THE INPUT Block Start
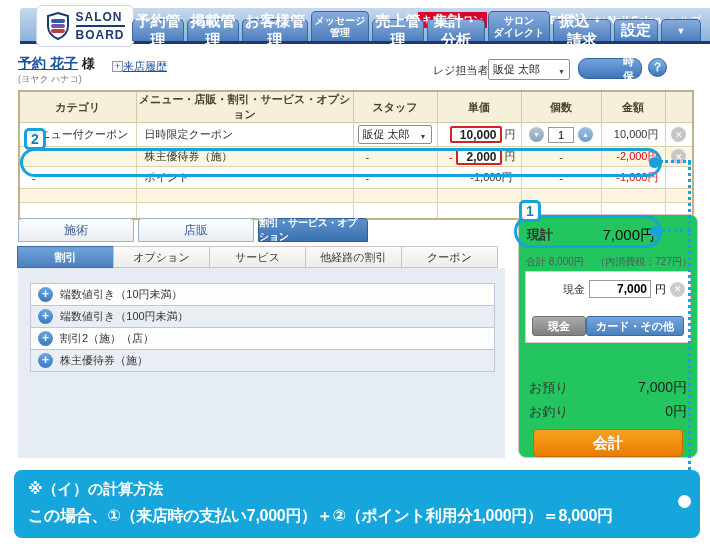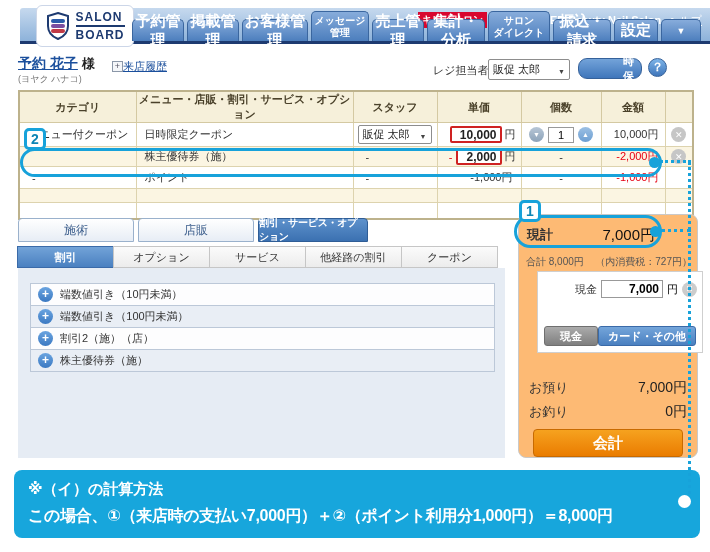--- a/index.html
+++ b/index.html
@@ -97,7 +97,7 @@
   .plus-icon::after { content:"+"; margin-top:-1px; }
 
   
-  .pay-panel { position:absolute; left:518px; top:214px; width:180px; height:244px; background:#fdba74;
+  .pay-panel { position:absolute; left:518px; top:214px; width:180px; height:244px; background:#22c55e;
     border:1px solid #c9c9c9; border-radius:8px;padding-left:48px; }
   .genkei { position:absolute; left:8px; top:7px; width:128px; height:26px; display:flex;
     align-items:center; justify-content:space-between; }

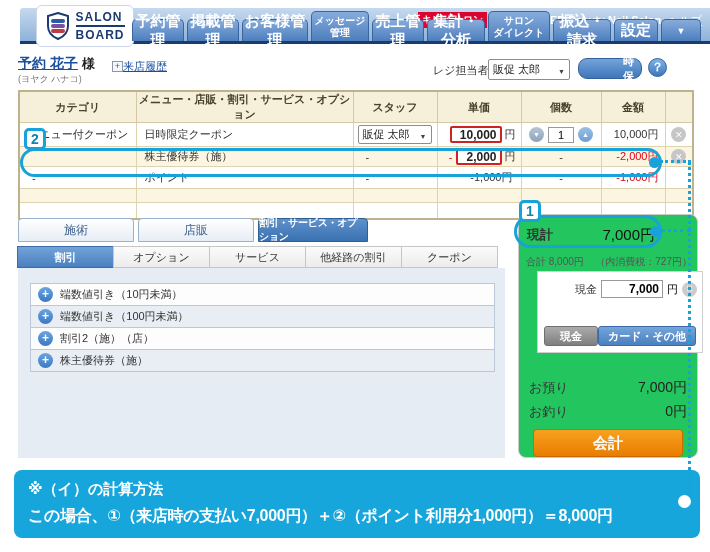--- a/index.html
+++ b/index.html
@@ -105,7 +105,7 @@
   .genkei .val { font-size:15px; color:#111; }
   .gokei { position:absolute; left:7px; right:5px; top:40px; display:flex; justify-content:space-between;
     font-size:10px; color:#555; }
-  .pay-box { position:absolute; left:6px; top:56px; width:166px; height:82px; background:#fff; border:1px solid #cfcfcf;margin-left:12px; }
+  .pay-box { position:absolute; left:6px; top:56px; width:166px; height:72px; background:#fff; border:1px solid #cfcfcf; }
   .cash-row { margin-top:8px; display:flex; align-items:center; justify-content:flex-end; gap:4px; padding-right:5px; }
   .cash-row .lbl { font-size:11px; color:#333; }
   .cash-input { width:62px; height:18px; border:1px solid #999; text-align:right; font-weight:bold;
THE INPUT Block End
■ ASSIGNMENT: Every entry should be returned exactly as written, minus the pictures.

■ EXPECTED ANSWER:
--- a/index.html
+++ b/index.html
@@ -97,7 +97,7 @@
   .plus-icon::after { content:"+"; margin-top:-1px; }
 
   
-  .pay-panel { position:absolute; left:518px; top:214px; width:180px; height:244px; background:#fdba74;
+  .pay-panel { position:absolute; left:518px; top:214px; width:180px; height:244px; background:#22c55e;
     border:1px solid #c9c9c9; border-radius:8px;padding-left:48px; }
   .genkei { position:absolute; left:8px; top:7px; width:128px; height:26px; display:flex;
     align-items:center; justify-content:space-between; }

--- a/index.html
+++ b/index.html
@@ -105,7 +105,7 @@
   .genkei .val { font-size:15px; color:#111; }
   .gokei { position:absolute; left:7px; right:5px; top:40px; display:flex; justify-content:space-between;
     font-size:10px; color:#555; }
-  .pay-box { position:absolute; left:6px; top:56px; width:166px; height:82px; background:#fff; border:1px solid #cfcfcf;margin-left:12px; }
+  .pay-box { position:absolute; left:6px; top:56px; width:166px; height:72px; background:#fff; border:1px solid #cfcfcf; }
   .cash-row { margin-top:8px; display:flex; align-items:center; justify-content:flex-end; gap:4px; padding-right:5px; }
   .cash-row .lbl { font-size:11px; color:#333; }
   .cash-input { width:62px; height:18px; border:1px solid #999; text-align:right; font-weight:bold;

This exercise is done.